REQUIRED WORK >>
Exclude any images and output the remaining records exactly.

(Code change snippets)
┏━━

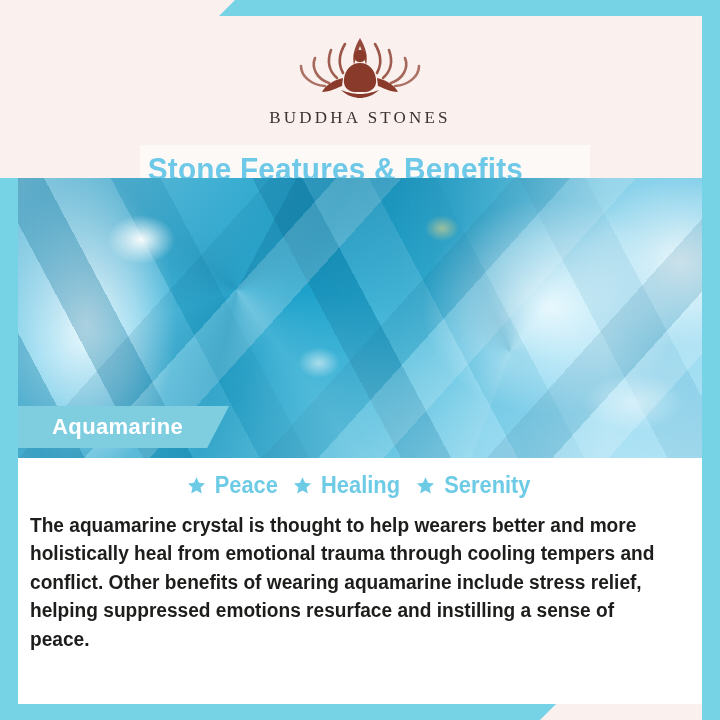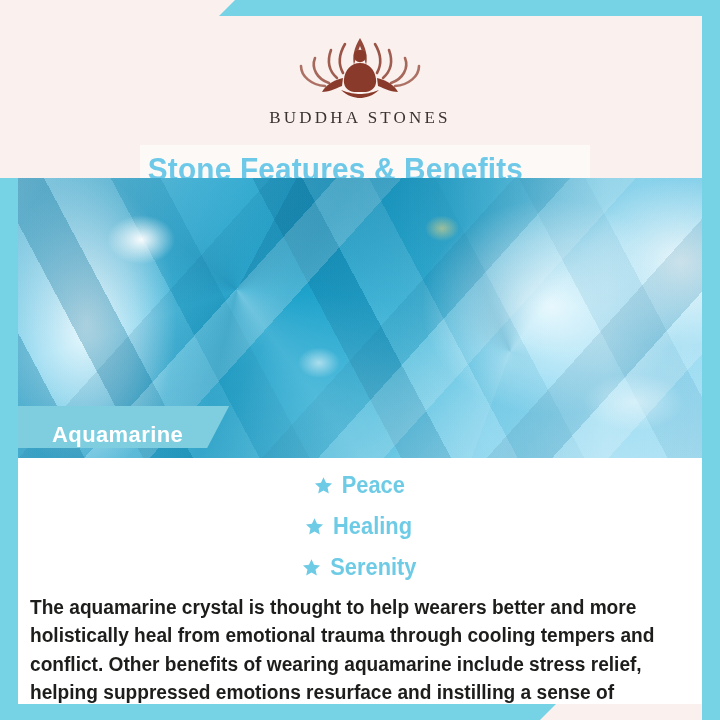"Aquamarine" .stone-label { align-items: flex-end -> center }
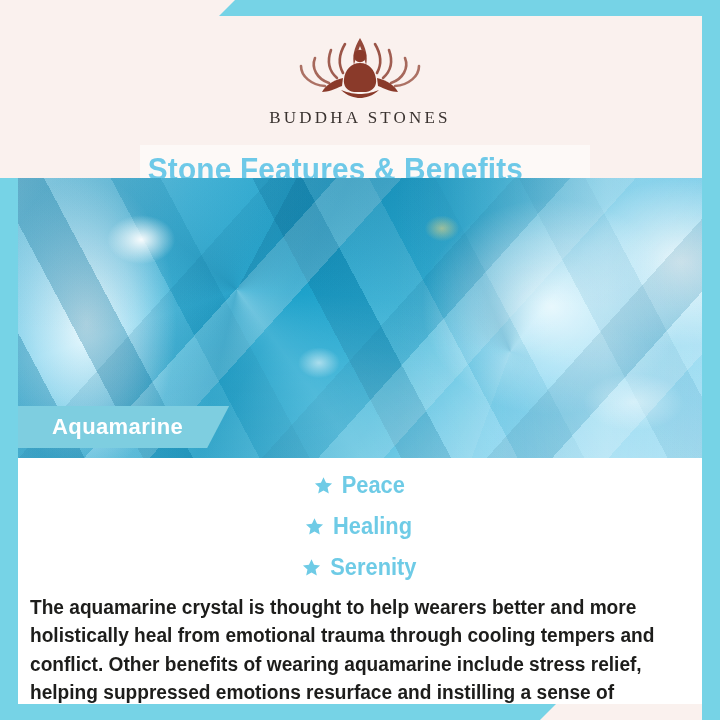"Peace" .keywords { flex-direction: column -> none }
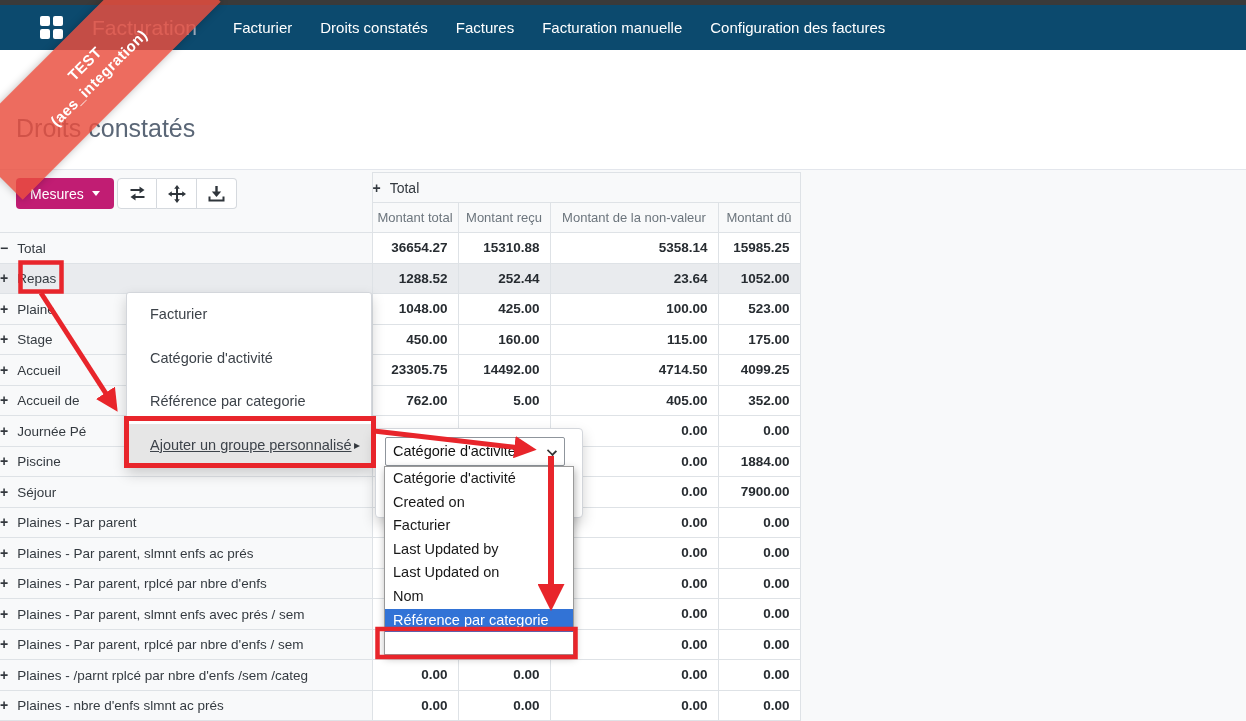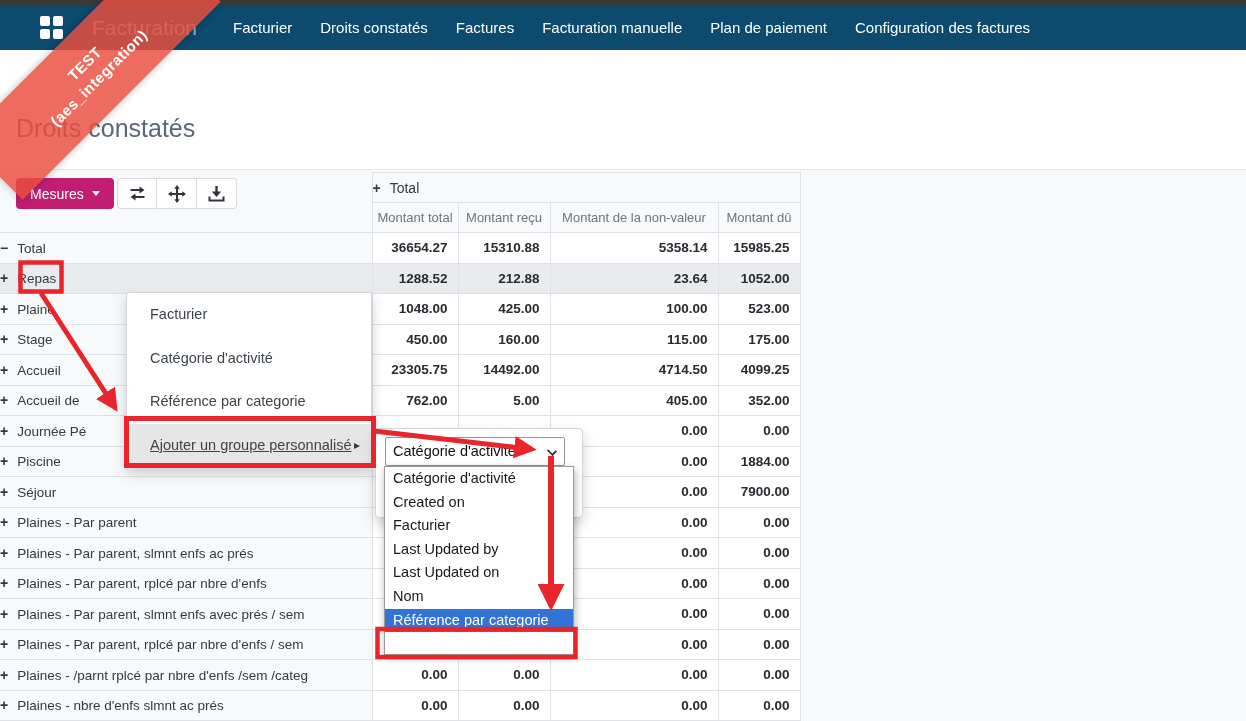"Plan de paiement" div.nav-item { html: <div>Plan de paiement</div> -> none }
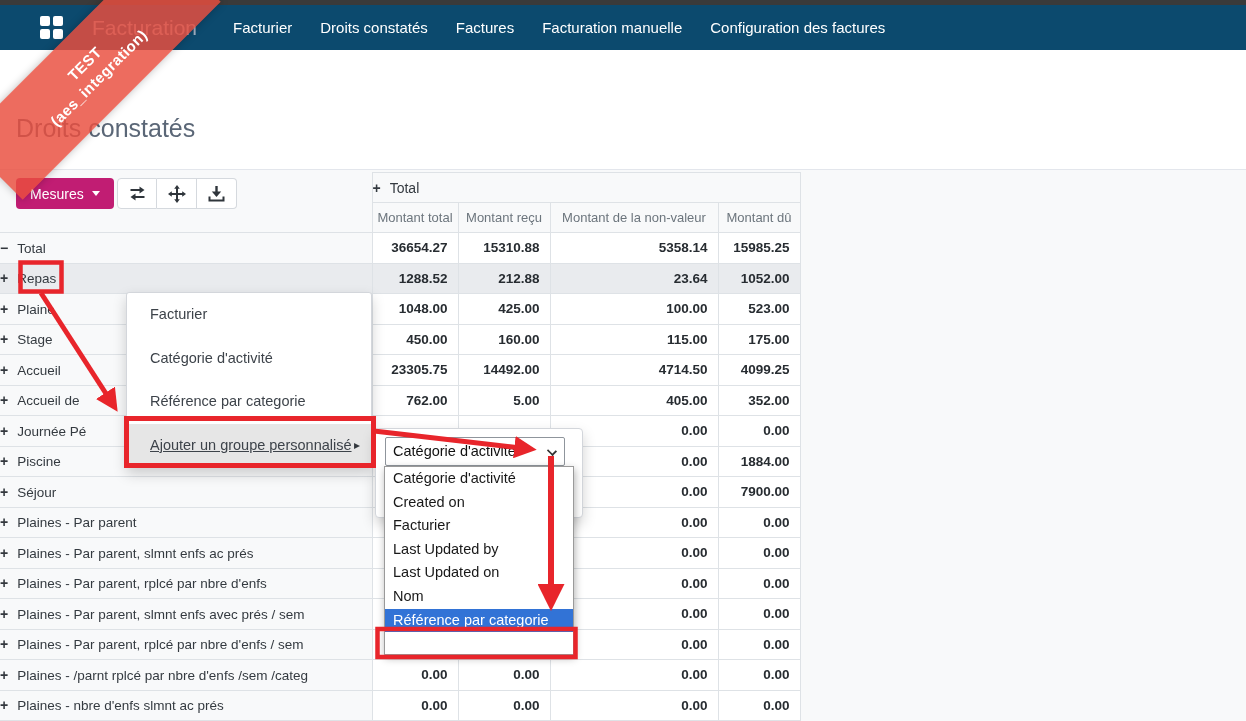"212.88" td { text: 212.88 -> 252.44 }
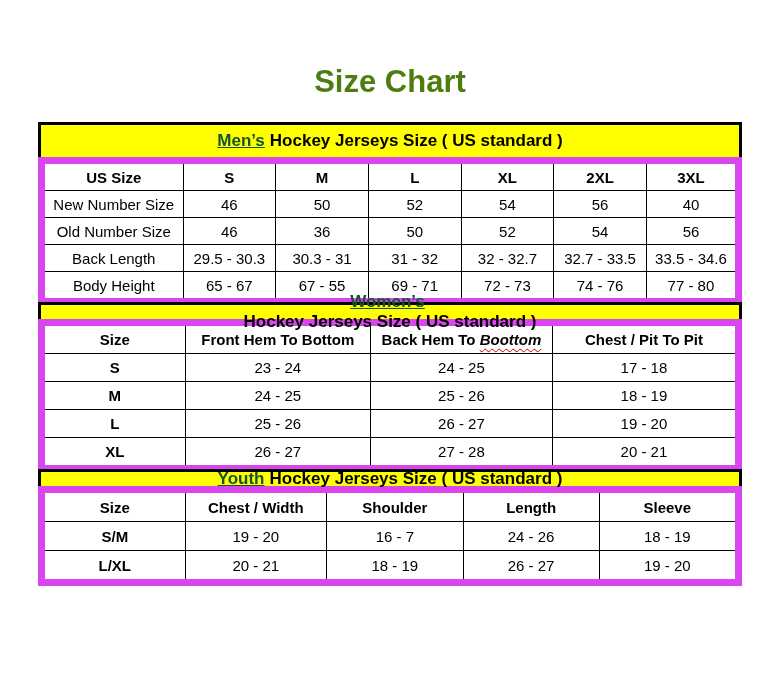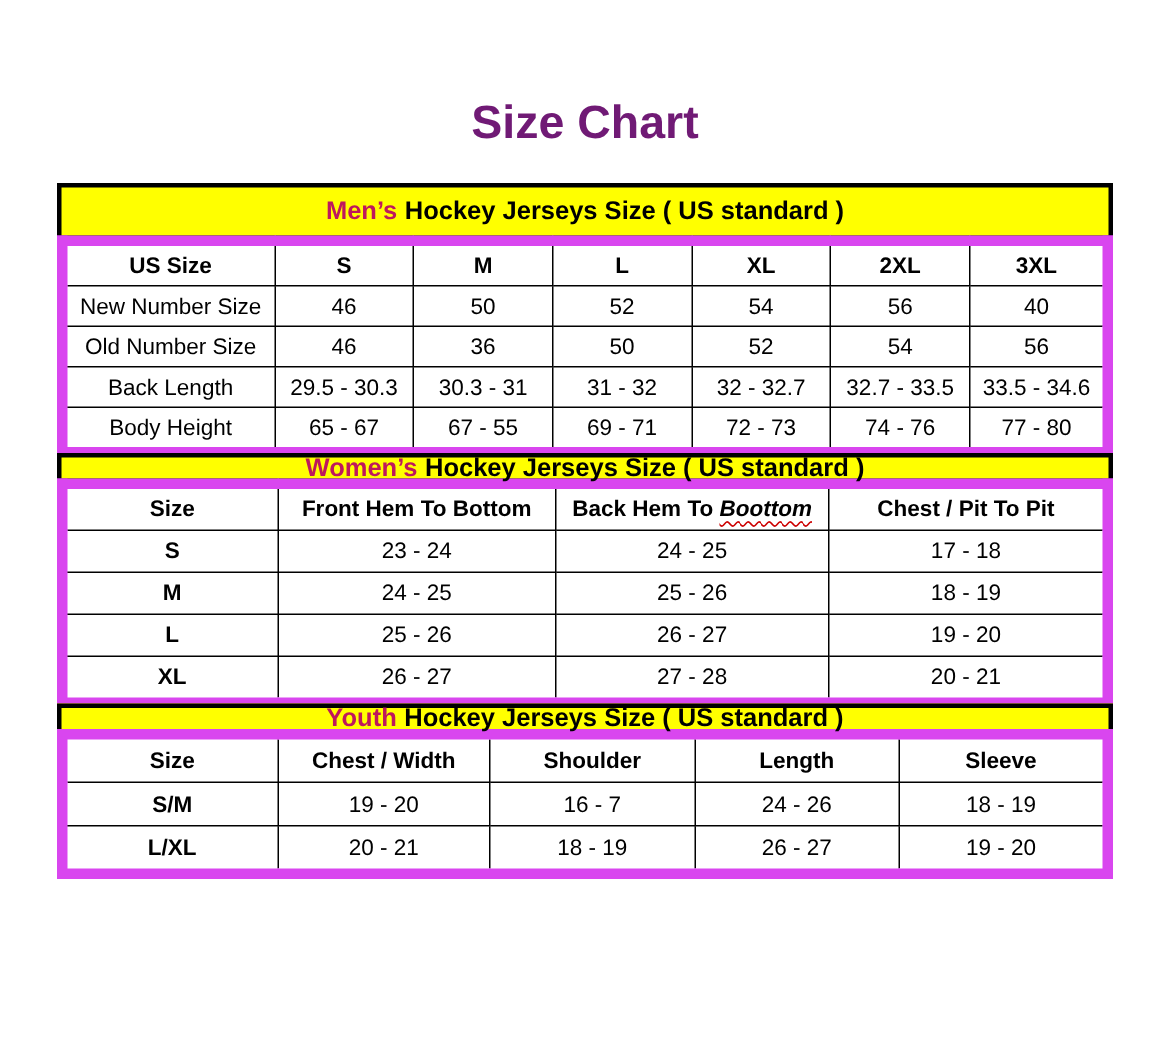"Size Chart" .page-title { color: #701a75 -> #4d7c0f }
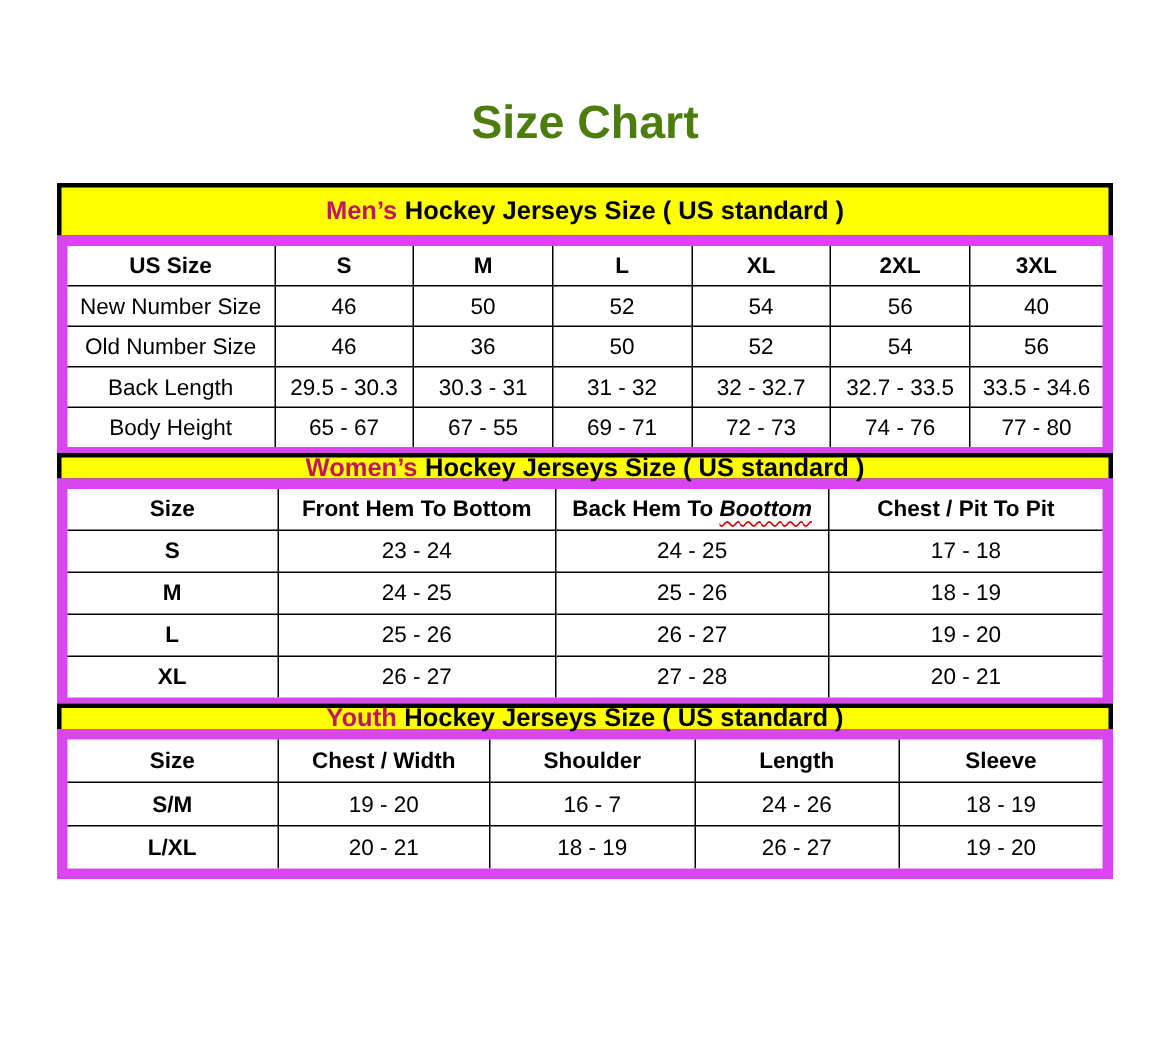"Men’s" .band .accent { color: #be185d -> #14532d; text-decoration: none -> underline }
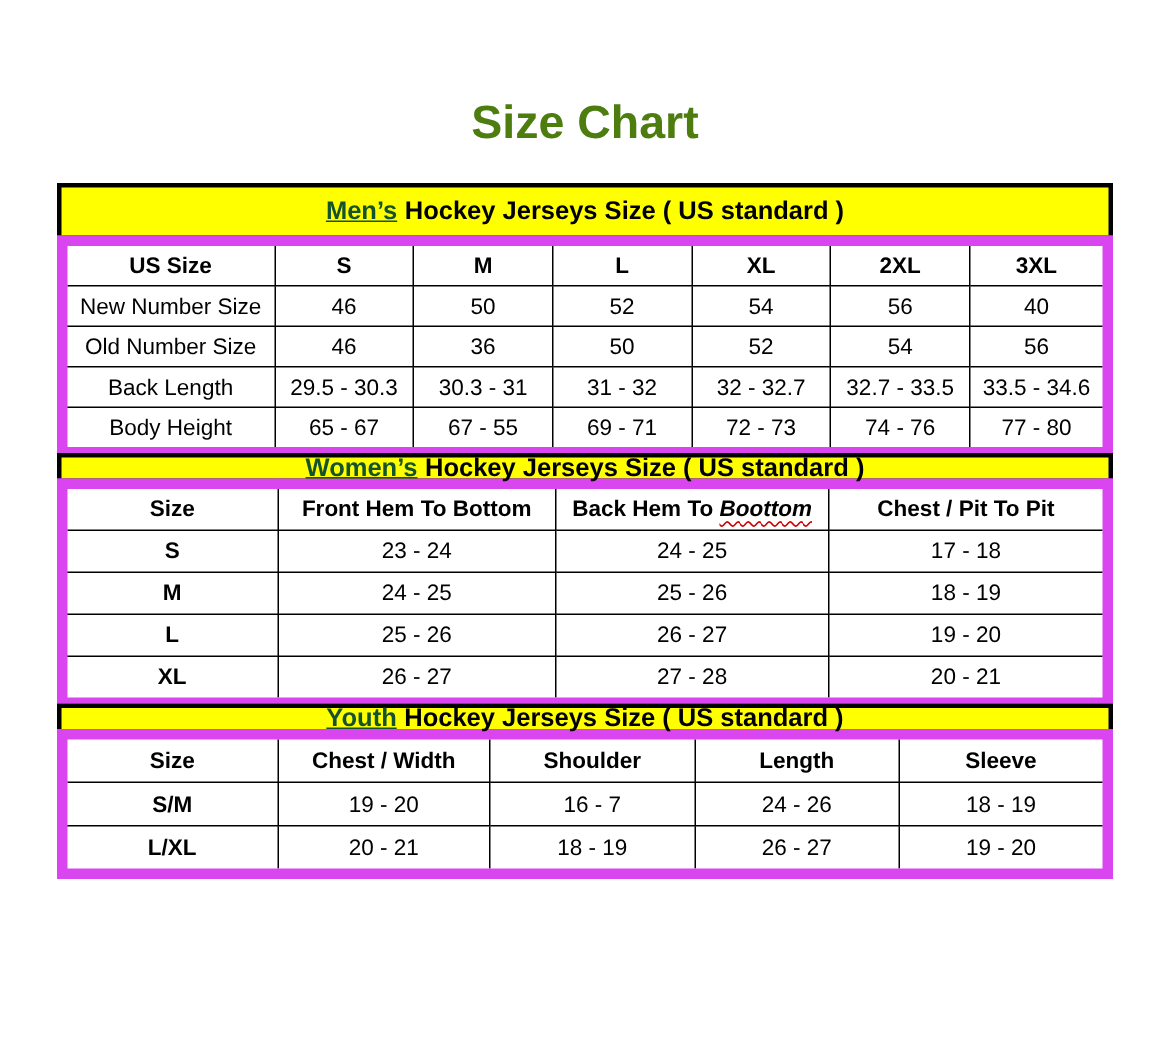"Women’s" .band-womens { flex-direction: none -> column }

┗━━

ANSWER AREA >>
"Aquamarine" .stone-label { align-items: flex-end -> center }
"Peace" .keywords { flex-direction: column -> none }
"Plan de paiement" div.nav-item { html: <div>Plan de paiement</div> -> none }
"212.88" td { text: 212.88 -> 252.44 }
"Size Chart" .page-title { color: #701a75 -> #4d7c0f }
"Men’s" .band .accent { color: #be185d -> #14532d; text-decoration: none -> underline }
"Women’s" .band-womens { flex-direction: none -> column }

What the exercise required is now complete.